Nel documento, i due avvocati hanno anche sottolineato la buona condotta del loro assistito: «Sono trascorsi tre anni dall’arresto di Stefano Binda – scrivono - e durante tutto questo periodo lo stesso ha dato prova di assoluta correttezza e rispetto delle istituzioni adeguandosi al regime carcerario e cercando di rendersi utile ai compagni meno fortunati ad esempio facendo da interprete per quelli che non parlano italiano». Nell’istanza alla Corte d’Assise di Milano, si chiede «anche l’ipotesi di una modifica della misura in essere con altra meno afflittiva. Quale estrema ratio gli arresti domiciliari, anche se la mancanza degli elementi sopra richiamati li renderebbero ingiustificati e pertanto estremamente punitivi», così come «laddove la Corte lo ritenga assolutamente indispensabile, l’applicazione di altra misura utile a gestire un controllo sull’imputato come ad esempio l’obbligo di firma».

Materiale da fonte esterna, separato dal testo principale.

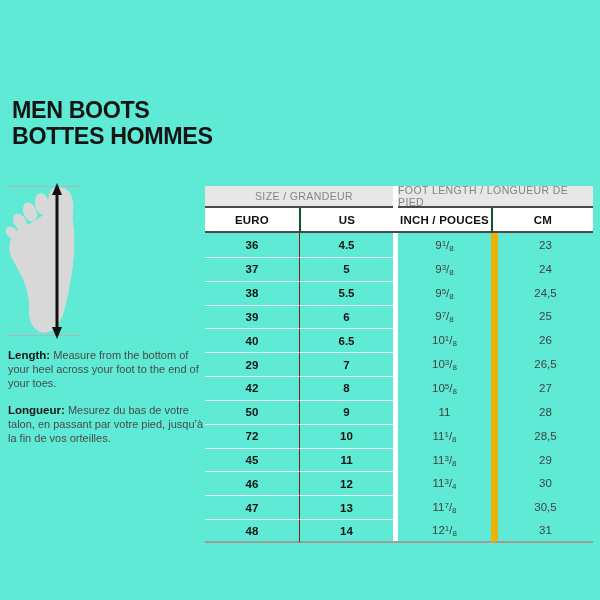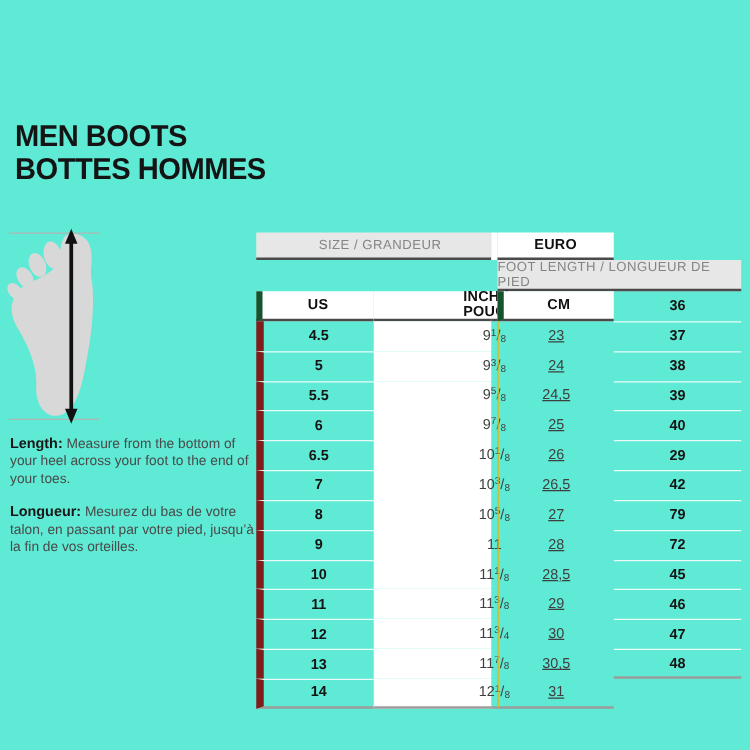--- a/index.html
+++ b/index.html
@@ -28,28 +28,28 @@
 
   .gh{background:#e7e7e7;color:#848484;font-size:10.5px;letter-spacing:0.4px;
       border-bottom:2px solid #4a4a4a;}
   .gh-left{grid-column:1/3;padding-left:10px;}
   .gh-right{grid-column:4/6;}
   .gh-gap{background:#fff;grid-column:3/4;}
 
   .ch{background:#ffffff;color:#101010;font-weight:700;font-size:11.5px;letter-spacing:0.2px;
       border-bottom:2px solid #4a4a4a;}
   .ch-gap{background:#fff;border-bottom:2px solid #4a4a4a;}
-  .div-gray{border-left:5px solid #14532d;}
+  .div-gray{border-left:2px solid #14532d;}
 
   .dc{font-size:11.5px;}
   .dc.left{font-weight:700;color:#141414;}
   .dc.right{color:#3f3f3f;}
   .dc.gapcol{background:#ffffff;}
-  .dc.us-div{border-left:6px solid #7f1d1d;text-align:center;}
-  .dc.cm-div{border-left:1px solid #eab308;text-decoration:underline;}
+  .dc.us-div{border-left:1px solid #7f1d1d;text-align:center;}
+  .dc.cm-div{border-left:7px solid #eab308;}
   .rt{border-top:1px solid rgba(255,255,255,0.85);}
   .last{border-bottom:2px solid #9c9c9c;}
 
   .fr{white-space:nowrap;}
   .fr sup{font-size:8px;line-height:0;vertical-align:3.5px;letter-spacing:0;}
   .fr sub{font-size:8px;line-height:0;vertical-align:-1.5px;}
 </style>
 </head>
 <body>
 
@@ -83,23 +83,23 @@
   </div>
 
   <div class="instructions">
     <p><b>Length:</b><span> Measure from the bottom of your heel across your foot to the end of your toes.</span></p>
     <p><b>Longueur:</b><span> Mesurez du bas de votre talon, en passant par votre pied, jusqu’à la fin de vos orteilles.</span></p>
   </div>
 
   <div class="size-table" id="size-grid">
     <div class="cell gh gh-left">SIZE / GRANDEUR</div>
     <div class="cell gh-gap"></div>
+    <div class="cell gh gh-right">FOOT LENGTH / LONGUEUR DE PIED</div>
+
     <div class="cell ch">EURO</div>
-
-    <div class="cell gh gh-right">FOOT LENGTH / LONGUEUR DE PIED</div>
     <div class="cell ch div-gray">US</div>
     <div class="cell ch-gap"></div>
     <div class="cell ch">INCH / POUCES</div>
     <div class="cell ch div-gray">CM</div>
   <div class="cell dc left r-even">36</div>
       <div class="cell dc left us-div r-even">4.5</div>
       <div class="cell dc gapcol"></div>
       <div class="cell dc right r-even">9 <span class="fr"><sup>1</sup>/<sub>8</sub></span></div>
       <div class="cell dc right cm-div r-even">23</div>
       <div class="cell dc left r-odd rt">37</div>
@@ -125,21 +125,21 @@
       <div class="cell dc left r-odd rt">29</div>
       <div class="cell dc left us-div r-odd rt">7</div>
       <div class="cell dc gapcol"></div>
       <div class="cell dc right r-odd">10 <span class="fr"><sup>3</sup>/<sub>8</sub></span></div>
       <div class="cell dc right cm-div r-odd">26,5</div>
       <div class="cell dc left r-even rt">42</div>
       <div class="cell dc left us-div r-even rt">8</div>
       <div class="cell dc gapcol"></div>
       <div class="cell dc right r-even">10 <span class="fr"><sup>5</sup>/<sub>8</sub></span></div>
       <div class="cell dc right cm-div r-even">27</div>
-      <div class="cell dc left r-odd rt">79</div>
+      <div class="cell dc left r-odd rt">50</div>
       <div class="cell dc left us-div r-odd rt">9</div>
       <div class="cell dc gapcol"></div>
       <div class="cell dc right r-odd">11</div>
       <div class="cell dc right cm-div r-odd">28</div>
       <div class="cell dc left r-even rt">72</div>
       <div class="cell dc left us-div r-even rt">10</div>
       <div class="cell dc gapcol"></div>
       <div class="cell dc right r-even">11 <span class="fr"><sup>1</sup>/<sub>8</sub></span></div>
       <div class="cell dc right cm-div r-even">28,5</div>
       <div class="cell dc left r-odd rt">45</div>

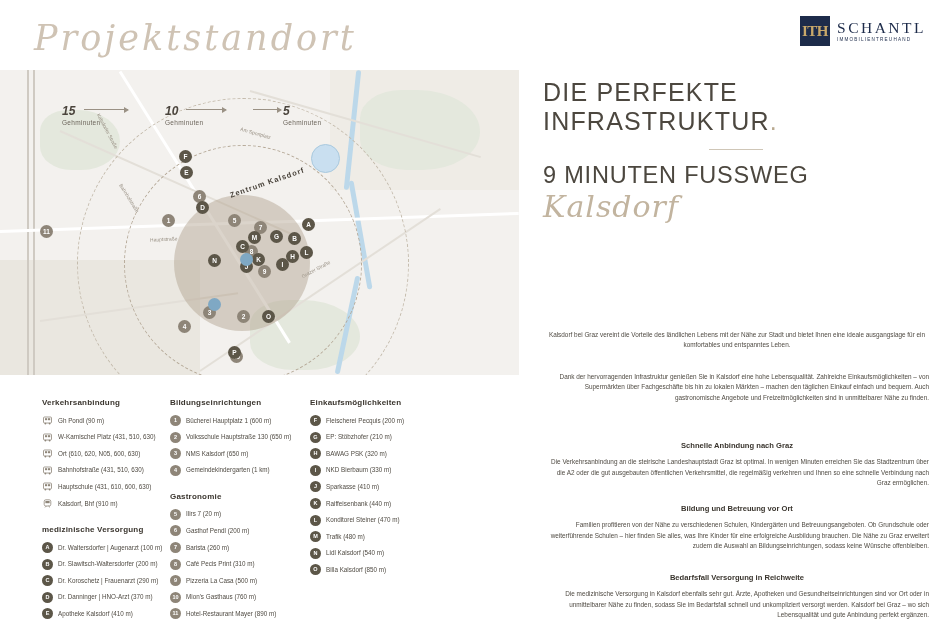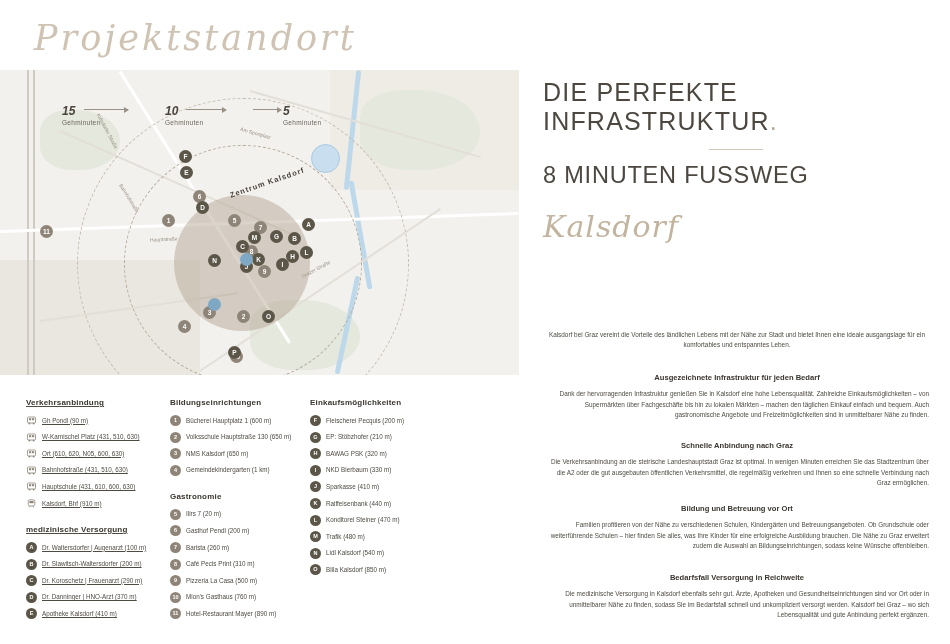--- a/index.html
+++ b/index.html
@@ -165,21 +165,21 @@
   .legend {
     position: absolute;
     top: 398px;
     left: 0;
     width: 519px;
     height: 246px;
     font-size: 6.3px;
     color: #4f4a42;
   }
   .col { position: absolute; top: 0; }
-  .col-1 { left: 26px; width: 128px; text-decoration: underline; }
+  .col-1 { left: 42px; width: 128px; }
   .col-2 { left: 170px; width: 134px; }
   .col-3 { left: 310px; width: 150px; }
   .legend h4 {
     margin: 0 0 8px 0;
     font-size: 8px;
     font-weight: bold;
     letter-spacing: .2px;
     color: #3a352e;
   }
   .legend h4.second { margin-top: 16px; }
@@ -275,21 +275,21 @@
     letter-spacing: .8px;
     color: #4c473f;
     line-height: 28px;
   }
   .hero .script {
     font-family: "DejaVu Serif", serif;
     font-style: italic;
     font-size: 30px;
     color: #c2b49f;
     letter-spacing: 1px;
-    margin-top: 20px;
+    margin-top: 0;
   }
   .body-block {
     position: absolute;
     left: 26px;
     width: 384px;
     font-size: 6.4px;
     line-height: 1.62;
     color: #4f4a42;
     text-align: right;
   }
@@ -594,35 +594,41 @@
           <span class="bullet alpha">O</span>
           <span class="txt">Billa Kalsdorf (850 m)</span>
         </div>
       </div>
 
     </div>
   </div>
 
   <div class="right">
 
+    <div class="logo">
+      <div class="mark">ITH</div>
+      <div class="words">
+        <div class="t1">SCHANTL</div>
+        <div class="t2">IMMOBILIENTREUHAND</div>
+      </div>
+    </div>
 
     <div class="hero">
       <div class="l1">DIE PERFEKTE</div>
       <div class="l2"><span>INFRASTRUKTUR</span><span class="dot">.</span></div>
       <div class="divider"></div>
-      <div class="l3">8 MINUTEN FUSSWEG</div>
+      <div class="l3">9 MINUTEN FUSSWEG</div>
       <div class="script">Kalsdorf</div>
     </div>
 
     <div class="body-block center" style="top:330px;">
       <p>Kalsdorf bei Graz vereint die Vorteile des ländlichen Lebens mit der Nähe zur Stadt und bietet Ihnen eine ideale ausgangslage für ein komfortables und entspanntes Leben.</p>
     </div>
 
     <div class="body-block" style="top:372px;">
-      <h5>Ausgezeichnete Infrastruktur für jeden Bedarf</h5>
       <p>Dank der hervorragenden Infrastruktur genießen Sie in Kalsdorf eine hohe Lebensqualität. Zahlreiche Einkaufsmöglichkeiten – von Supermärkten über Fachgeschäfte bis hin zu lokalen Märkten – machen den täglichen Einkauf einfach und bequem. Auch gastronomische Angebote und Freizeitmöglichkeiten sind in unmittelbarer Nähe zu finden.</p>
     </div>
 
     <div class="body-block" style="top:440px;">
       <h5>Schnelle Anbindung nach Graz</h5>
       <p>Die Verkehrsanbindung an die steirische Landeshauptstadt Graz ist optimal. In wenigen Minuten erreichen Sie das Stadtzentrum über die A2 oder die gut ausgebauten öffentlichen Verkehrsmittel, die regelmäßig verkehren und Ihnen so eine schnelle Verbindung nach Graz ermöglichen.</p>
     </div>
 
     <div class="body-block" style="top:503px;">
       <h5>Bildung und Betreuung vor Ort</h5>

Il documento è stato notificato sia alla Corte milanese sia all’avvocato Daniele Pizzi, legale della famiglia Macchi che si è costituita parte civile nel processo, e la decisione potrebbe arrivare nel giro di alcuni giorni. Intanto, resta ancora da fissare la data per l’udienza del processo d’Appello, quando gli avvocati Esposito e Martelli torneranno a chiedere l’assoluzione di Stefano Binda. Nel frattempo, hanno chiesto di farlo uscire dal carcere.